We have done testing with "simulated" knowledge bases (generated by a program) as large as 5M frames (classes & instances). We know of users of the system with more than 100K frames in a real knowledge base and they are seeing acceptable UI performance.
Projects larger than 100K frames typically required the use of the database backend. MySQL seems to give the best performance of the RDBM's that we have tested.
File-based projects are typically limited to 50-100K frames because of memory limitations. Exactly how much memory a frame takes up depends on factors such has how many slots with values it has and thus no exact numbers can be given. A rule of thumb though is that if you have 2+ GB of memory in your machine then you can probably load 100K frames from a file. If you have less memory you will run into problems sooner. Having more memory does not help because a Java VM cannot make use of it.
Does Protege slow down as the number of frames goes up?
For file based projects the answer is pretty much "not after loading". The time spent loading the project is roughly proportional to the number of frames. This can be several minutes for large projects. Also, loading Projects in some file formats is faster than others. Once the system is loaded though you probably will not see much difference in the behavior of the UI for large projects.
For database projects the speed of loading the system is not directly related to the size of the the project. Frames in a database project are loaded "on demand" and are flushed from the cache when they are no longer needed and the cache is full. Thus the first time a frame is accessed you may note a small (1 second or two) delay. After that the frame will probably remain in memory so that subsequent accesses are fast. Operations on a database project that can be slow are: expanding a class with a lot of direct subclasses and displaying the instances for a class with many instances. Here "a lot" and "many" should probably be defined as >1000. We have done testing with a class with 2500 subclasses and classes with 1M instances. Both of these cases can result in 1-10 second UI delays the first time the class is accessed. After that the response time should be "sub second".

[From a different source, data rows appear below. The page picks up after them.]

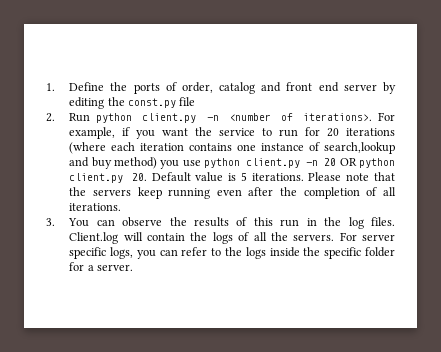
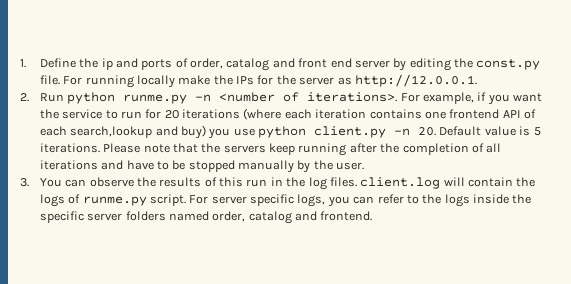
(128, 86) none -> [101,58,138,70] ip and
[179,97,196,106] file -> [39,74,477,88] file. For running locally make the IPs for the server as http://12.0.0.1.
[142,113,197,123] client.py -> [123,94,188,104] runme.py
[261,142,395,154] [69,157,158,169] instance of search,lookup and buy method) -> [449,109,537,119] [39,125,206,139] frontend API of each search,lookup and buy)
[324,158,395,168] [69,173,124,183] 20 OR python client.py -> (411, 132) none
[216,189,242,196] even -> (347, 149) none
[69,203,122,211] iterations. -> [39,160,365,173] iterations and have to be stopped manually by the user.
[69,232,119,244] Client.log -> [360,177,441,189] client.log
[253,232,335,241] all the servers. -> [82,194,186,206] runme.py script.
[364,247,395,257] [69,262,133,271] folder for a server. -> [87,211,373,224] server folders named order, catalog and frontend.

What tuning can be done to speed things up?
The most important thing to tune is the heap size (see separate page on setting the heap size). The maximum amount of memory that a Java VM can use is 1.6 GB on Windows XP and 2 GB on most Unix machines.
You must be careful about setting the heap size parameter. If you set it too low then you will get "out of memory" errors. If you set it too high then your system will hang or you will suffer poor performance because parts of the jvm will be swapped in and out of memory. A rule of thumb is that you should not set this parameter larger than about 80% of your free physical memory. On Windows XP machines you can determine your free physical memory from the Performance tab of the Task Manager application. On Mac machines, click the apple (upper left hand corner and "about this mac"). On Linux machines, you can use the wonderful proc filesystem and look at the meminfo "file".
Boosting the heap size parameter will allow you to read in larger file-based projects. It will also improve the performance of the database back-end since more memory is available for caching.
The most common source of very slow performance on older systems (or laptops) is having the heap size set too large. If your system does not have 100MB of free memory then even the Protege default value is too big and you should make it smaller (or buy more memory).
Sharing the Virtual Machine
If you are short of memory and want to run Protege and other Java-based applications at the same time, you may want to try JDistro, a shared runtime and Swing desktop. Protege runs fine in multi-window mode (Wharf). It also runs fine in desktop mode (Korte), but only for release 0.37 and higher of JDistro. The only restriction found at this time is you cannot run two instances of Protege but this should not be a problem for most users.